Let me start off by saying, I am a healthy nineteen-year-old girl. I have no "weight-related" health conditions like diabetes or high cholesterol, and I exercise daily-almost daily.
Most days I drag my ass to the gym, spend an hour on the treadmill, four and a half miles per hour, level eight incline, or I spend forty-five minutes lifting weights in an attempt to fill out a bit.
This is normal for many girls my age and women who are older than I.
We spend hours in the gym, working on our bodies for our health and for our confidence, posting gym selfies before the workout to feel that gratification. After years of doing this I begin to wonder, Will I ever be completely happy, satisfied, with the way I look? The truth is I don't think I ever will, and that's ok.
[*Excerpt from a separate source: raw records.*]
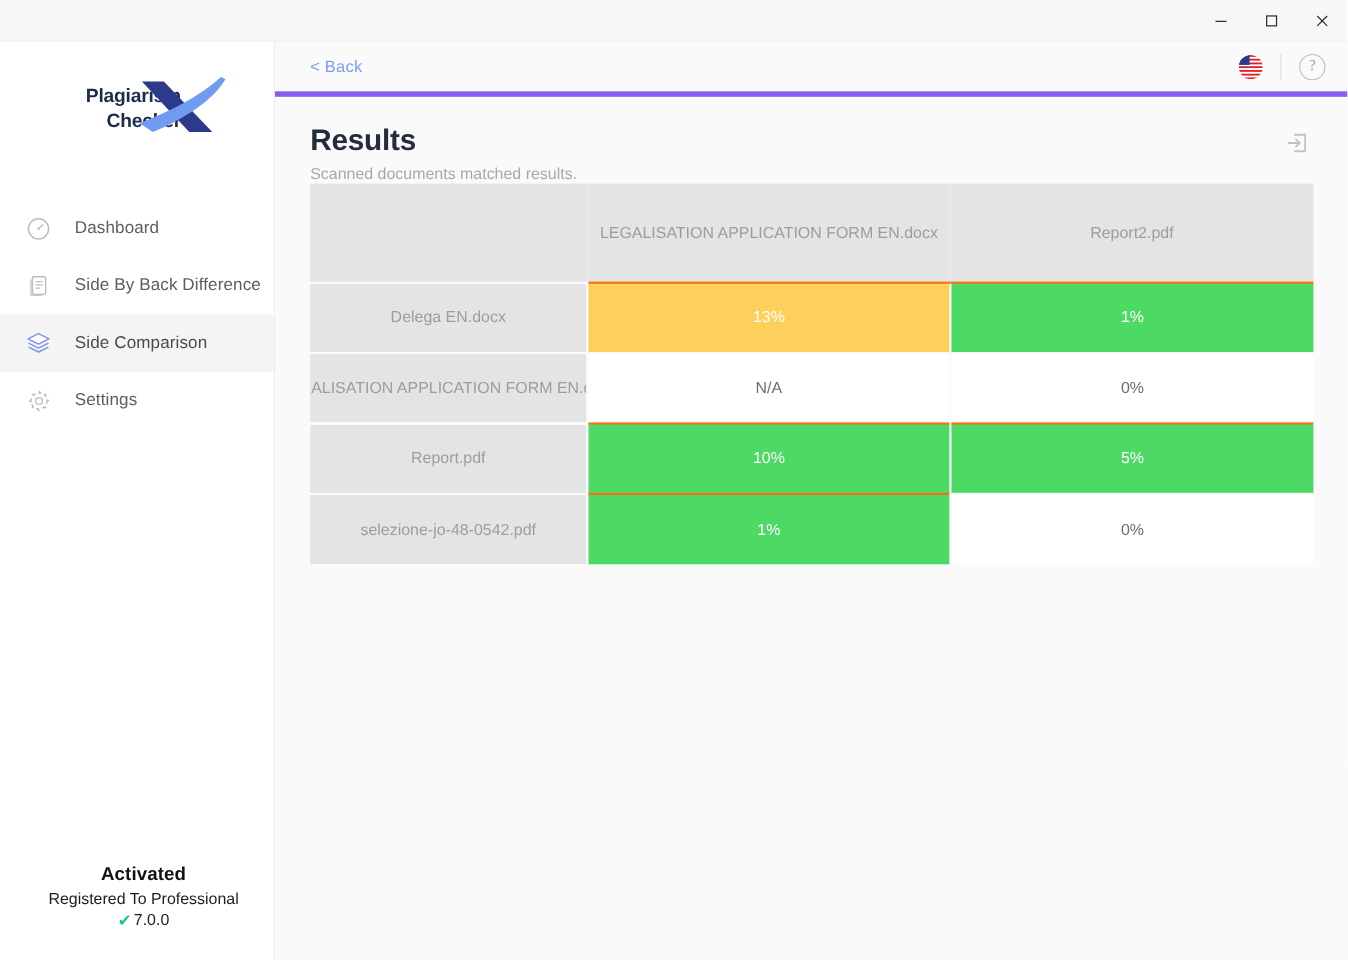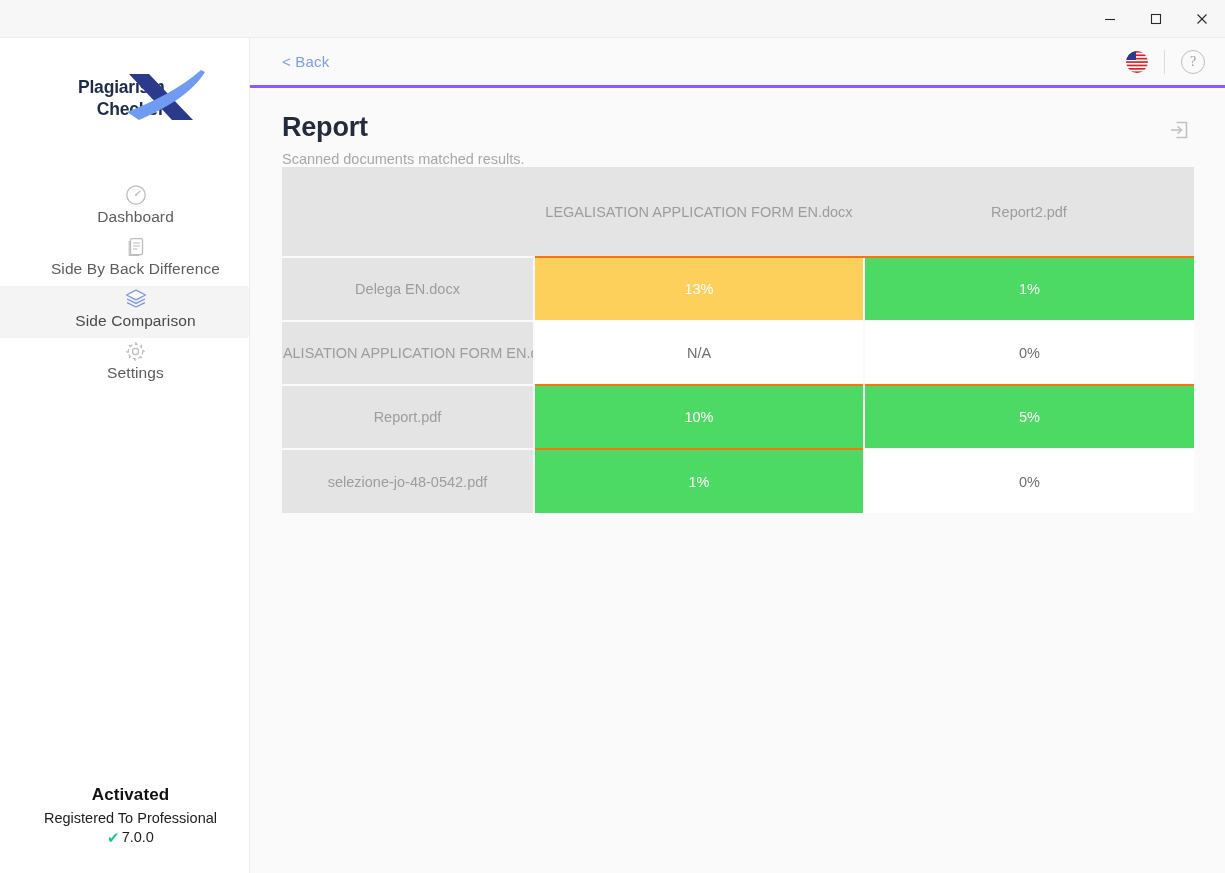"< Back" .topbar { border-bottom: 3px solid #8b5cf6 -> 5px solid #8b5cf6 }
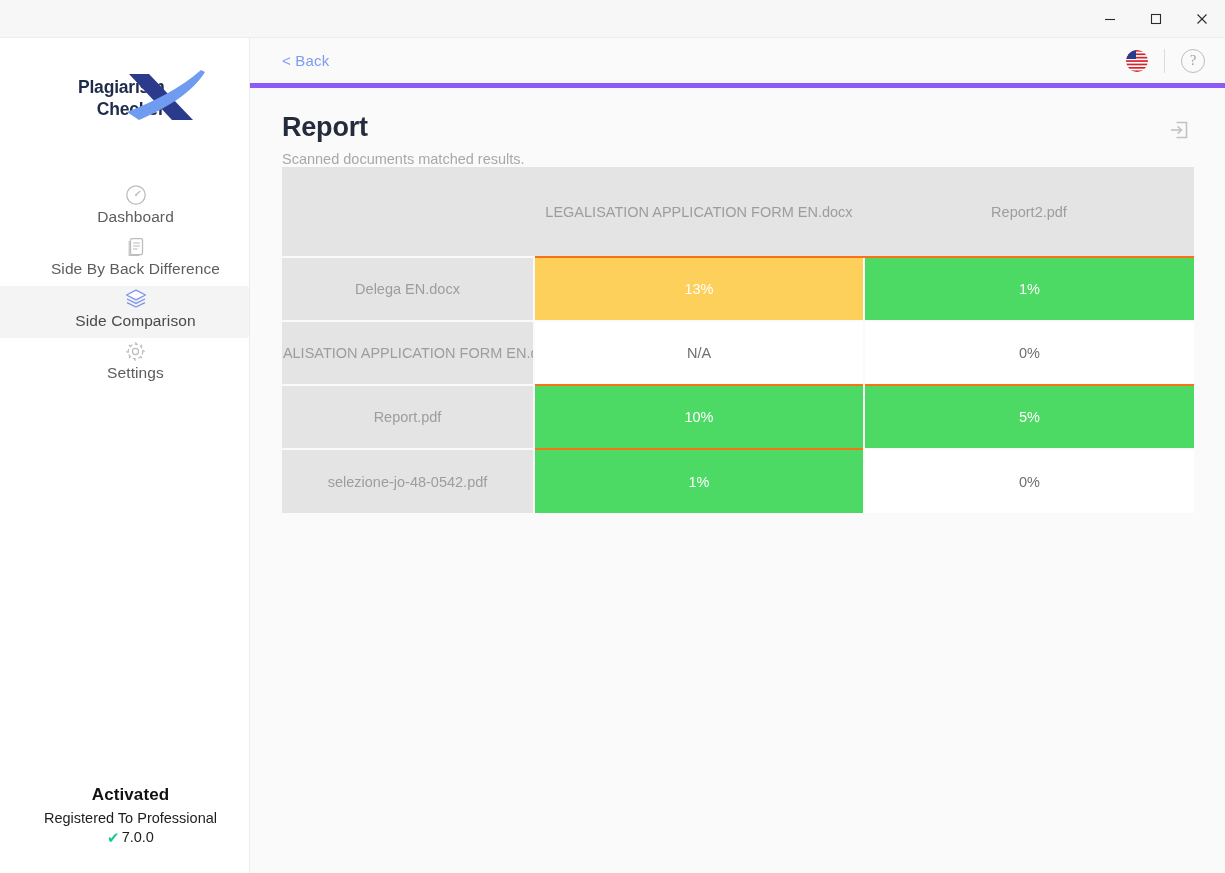"Report" div.page-title { text: Report -> Results }
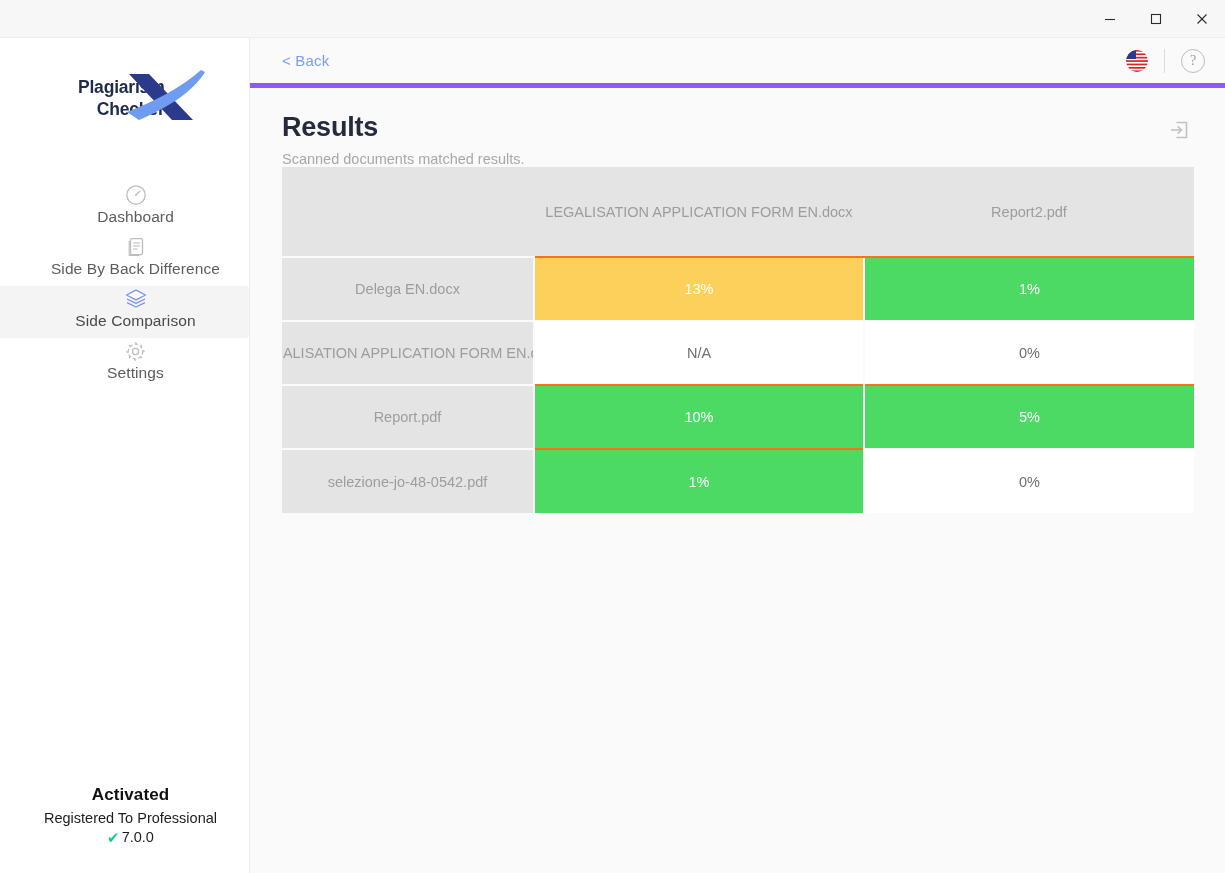"Dashboard" .nav-item { flex-direction: column -> none; gap: 0 -> 20px }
After many years of struggling with my body image, I took matters into my own hands and I started working out nightly around age fifteen. I lost weight, thirty pounds to be exact and I felt good about myself, but not as good as I thought I would. I still saw the things that I didn't like. I continued to workout because it made me happy to exercise, but I couldn't stop focusing on my biggest "flaw", my stomach.
Even now, at the most confident I've ever been, I still look at myself and I see my stomach as my biggest flaw.
I always think that if my stomach would just get flatter, I would finally be satisfied with my body, but I doubt that is true. Once my stomach flattens, it will only give way to me seeing the other things I see as flaws, and one of them will become my biggest flaw. Even Instagram models, who young girls worship, have admitted to feeling this phenomenon. This is human nature. When we reach one goal, we tend to try to tackle another. This is why I may never be satisfied with my body, but there are many reasons why it's ok to not never be completely satisfied.
Body Positive Insta-posts and blogs sometimes seem to give off the idea that you have to constantly be in love with your body, but that's just not possible.
It can get exhausting to look at yourself in the mirror when you see things you don't like, and I personally will not force myself scream at my mirror to love myself when I just don't love the way I look. Instead I've learned to focus on how I feel. When I go to workout, I feel strong, powerful, tough. When I sit at my desk and read for school I feel smart and accomplished, and while I am watching children's movies on Netflix, stuffing myself with peach rings I feel happy. When I am hugging my significant other in the middle of my favorite city I feel amazing, and that to me feels better than worrying about the way my body looks in that moment.
I conclude this by saying I am a healthy nineteen-year-old girl, who exercises daily and eats moderately well. I may never be completely satisfied with the way my body looks, but that's OK, because there are so many more satisfying feelings to me.